Thought-provoking novels like this one are my favourite kind of reading.

Author: L. Annette Binder
Title: The Vanishing Sky
Publisher: Bloomsbury, 2020
ISBN: 9781526616715, pbk., 278 pages
Review copy courtesy of Bloomsbury Australia


Responses

  1. This sounds like my kind of reading too Lisa. I love your opening questions because they address issues I often think about. I so admire people like the father of a victim of the Oklahoma bombing. He went on the anti-capital punishment hustings. I am a firm believer in having compassion for others. And I agree that we need to be careful about taking the moral high ground. It is much easier to see what others should be doing than what we should be doing ourselves, isn’t it? Australia seems to me to be on very shaky grounds these days.

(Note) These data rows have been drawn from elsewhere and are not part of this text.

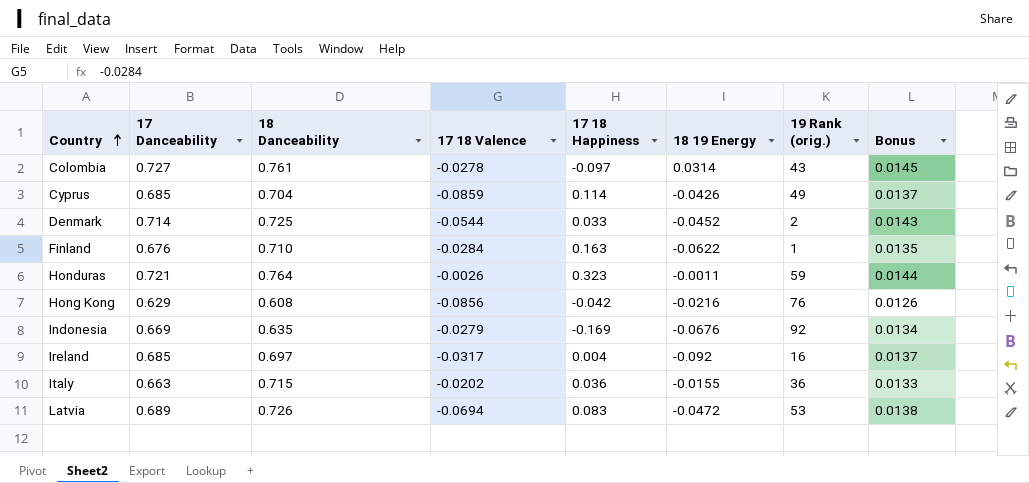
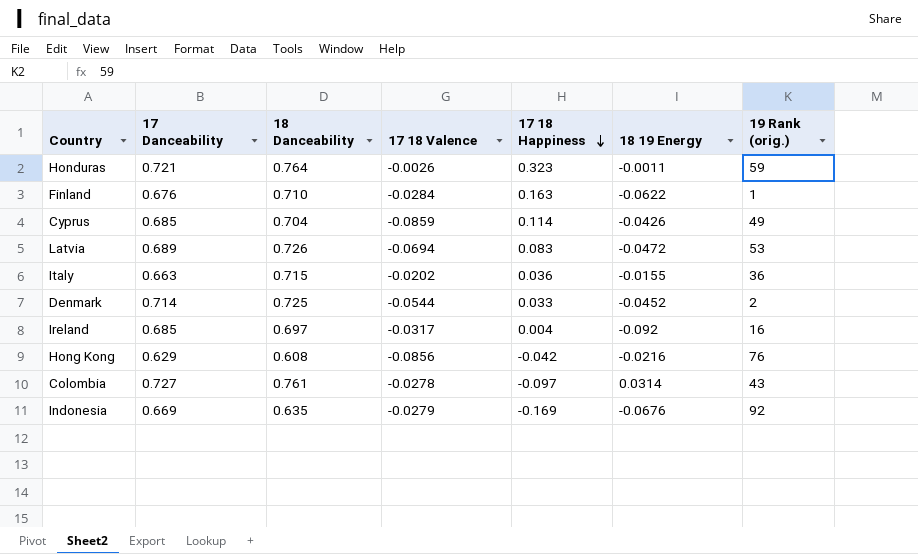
row order: Country ascending -> 17 18 Happiness descending
column Bonus | formula: [17 Danceability] * 0.02 -> none

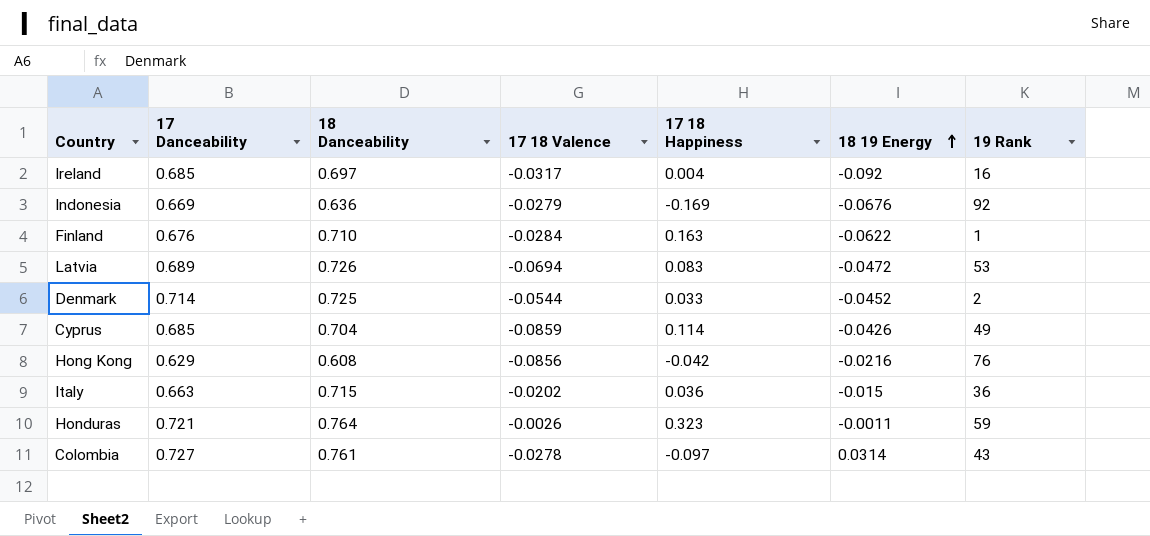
row order: 17 18 Happiness descending -> 18 19 Energy ascending
column name: 19 Rank (orig.) -> 19 Rank
Indonesia | 18 Danceability: 0.635 -> 0.636
Italy | 18 19 Energy: -0.0155 -> -0.015

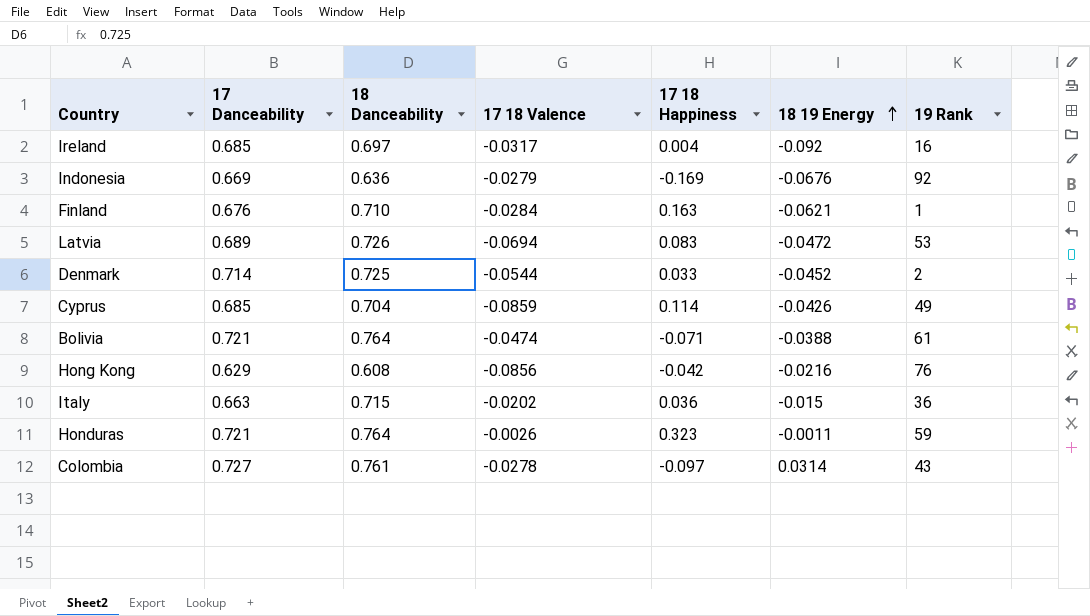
Finland | 18 19 Energy: -0.0622 -> -0.0621
row Bolivia: none -> 0.721 | 0.764 | -0.0474 | -0.071 | -0.0388 | 61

    It sounds like a tightly told tale, too, at under 300pp.

    Liked by 2 people

    • Yes, it is tightly told, with not a word wasted. I really, really do recommend this one.

      Liked by 1 person

  2. I have this one! Thanks for the review, another I shall push forward.

    Liked by 2 people

  3. This sounds an excellent exploration of such a complex issue. A very necessary read – sometimes I feel quite despairing of the way things seem to be going, as if we haven’t learnt from history at all. And sometimes I feel hopeful too. I’ll definitely seek out a copy of this.

    Liked by 1 person

    • Germany, and the way it welcomed the Syrian refugees, is one of the signs of hope in our modern world, more so because it was symbolic of a cultural change that no one could have imagined in the immediate postwar period.

      Liked by 1 person

  4. I despair too at times. These are dark days in Australia and the few brave enough to challenge the denial of our reprehensible actions are a beacon much needed. This book is one I will read for it’s a subject that’s important. I feel that we in the English speaking diaspora take the high ground too often when it comes to international matters. But unless you’re completely blind and deaf it’s surely impossible to ignore the regression of our polity and the underlying shame that must impart on us whether we want to acknowledge it or not.

    Liked by 1 person

    • All countries, one way or another, have aspects of their past that are reprehensible, and what matters IMO is that there be an honest truth-telling about history and genuine attempts to make restitution if it’s possible. There also needs to be high level leadership to change the culture so that it never happens again. Germany, which IMO had the most reprehensible history in living memory, has done this well. Japan has not, and neither has Turkey, and they’re just two examples that I know about.
      What is missing here in Australia is high level bipartisan leadership. I think we have to look to our young people to deliver this now.